(Data extracted from a collection)
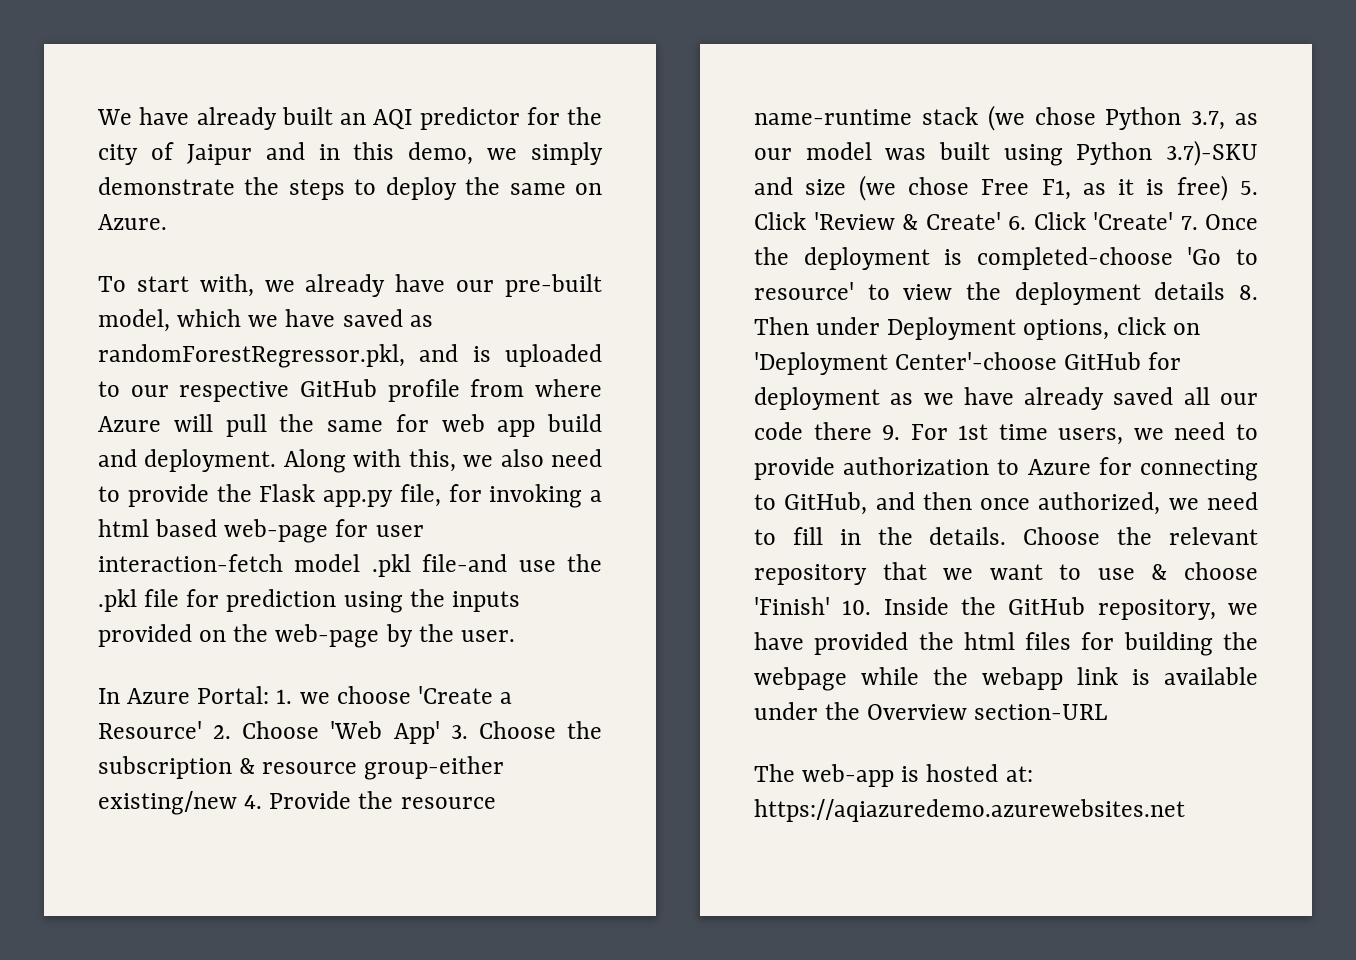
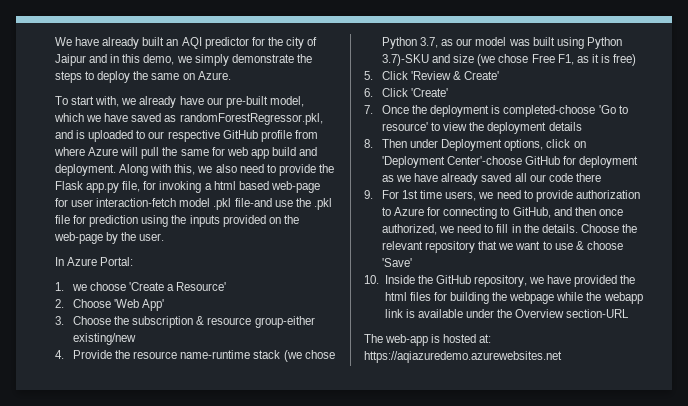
- In Azure Portal: 1. we choose 'Create a Resource' 2. Choose 'Web App' 3. Choose the subscription & resource group-either existing/new 4. Provide the resource name-runtime stack (we chose Python 3.7, as our model was built using Python 3.7)-SKU and size (we chose Free F1, as it is free) 5. Click 'Review & Create' 6. Click 'Create' 7. Once the deployment is completed-choose 'Go to resource' to view the deployment details 8. Then under Deployment options, click on 'Deployment Center'-choose GitHub for deployment as we have already saved all our code there 9. For 1st time users, we need to provide authorization to Azure for connecting to GitHub, and then once authorized, we need to fill in the details.
+ In Azure Portal:
+ 1. we choose 'Create a Resource'
+ 2. Choose 'Web App'
+ 3. Choose the subscription & resource group-either existing/new
+ 4. Provide the resource name-runtime stack (we chose Python 3.7, as our model was built using Python 3.7)-SKU and size (we chose Free F1, as it is free)
+ 5. Click 'Review & Create'
+ 6. Click 'Create'
+ 7. Once the deployment is completed-choose 'Go to resource' to view the deployment details
+ 8. Then under Deployment options, click on 'Deployment Center'-choose GitHub for deployment as we have already saved all our code there
+ 9. For 1st time users, we need to provide authorization to Azure for connecting to GitHub, and then once authorized, we need to fill in the details.
- Choose the relevant repository that we want to use & choose 'Finish' 10. Inside the GitHub repository, we have provided the html files for building the webpage while the webapp link is available under the Overview section-URL
+ Choose the relevant repository that we want to use & choose 'Save'
+ 10. Inside the GitHub repository, we have provided the html files for building the webpage while the webapp link is available under the Overview section-URL

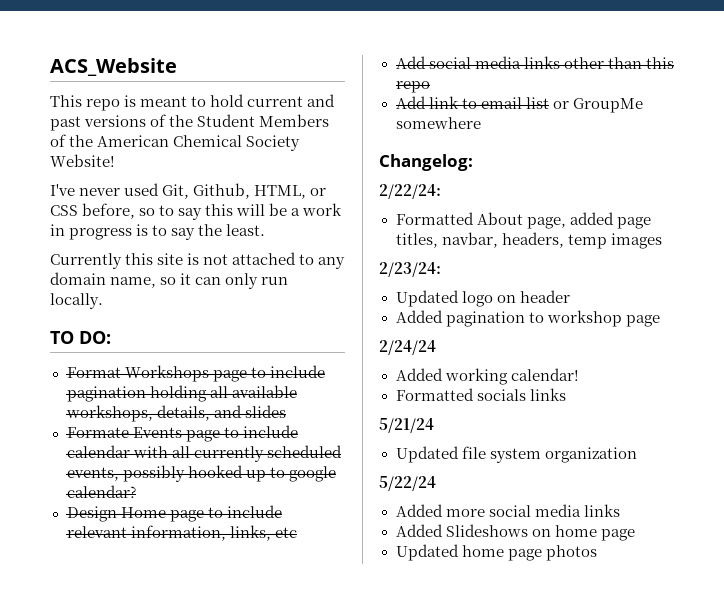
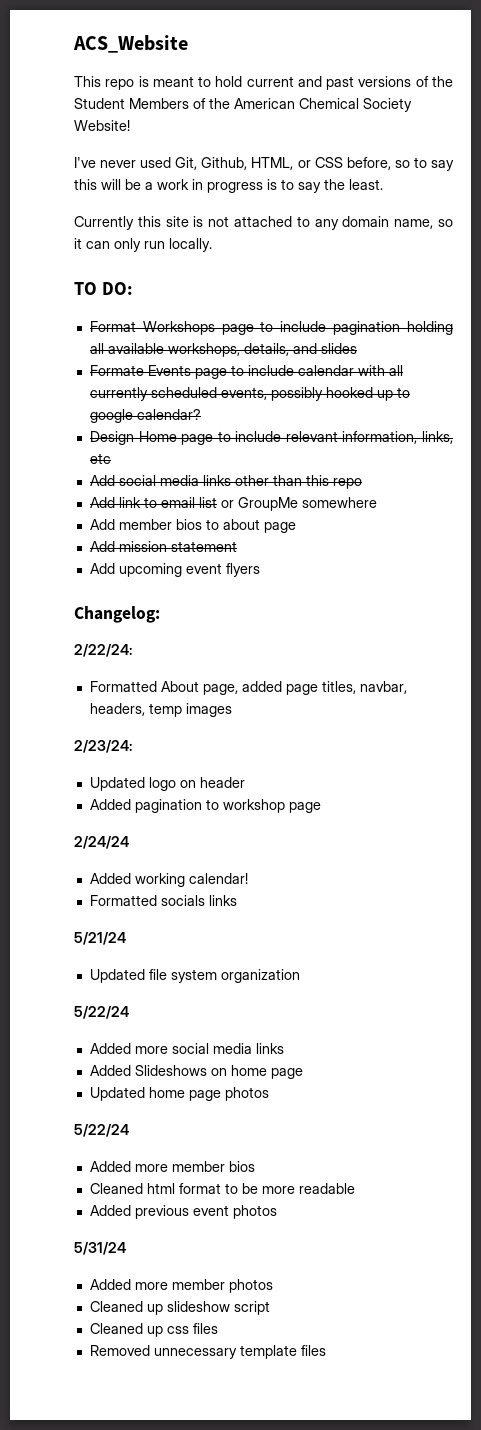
+ Add member bios to about page
+ Add mission statement
+ Add upcoming event flyers
  Updated home page photos
+ 5/22/24
+ Added more member bios
+ Cleaned html format to be more readable
+ Added previous event photos
+ 5/31/24
+ Added more member photos
+ Cleaned up slideshow script
+ Cleaned up css files
+ Removed unnecessary template files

## ACTION ITEM:
Whenever a line in the records above contains the string "webpage", copy that line.

## SOLUTION:
- Choose the relevant repository that we want to use & choose 'Finish' 10. Inside the GitHub repository, we have provided the html files for building the webpage while the webapp link is available under the Overview section-URL
+ 10. Inside the GitHub repository, we have provided the html files for building the webpage while the webapp link is available under the Overview section-URL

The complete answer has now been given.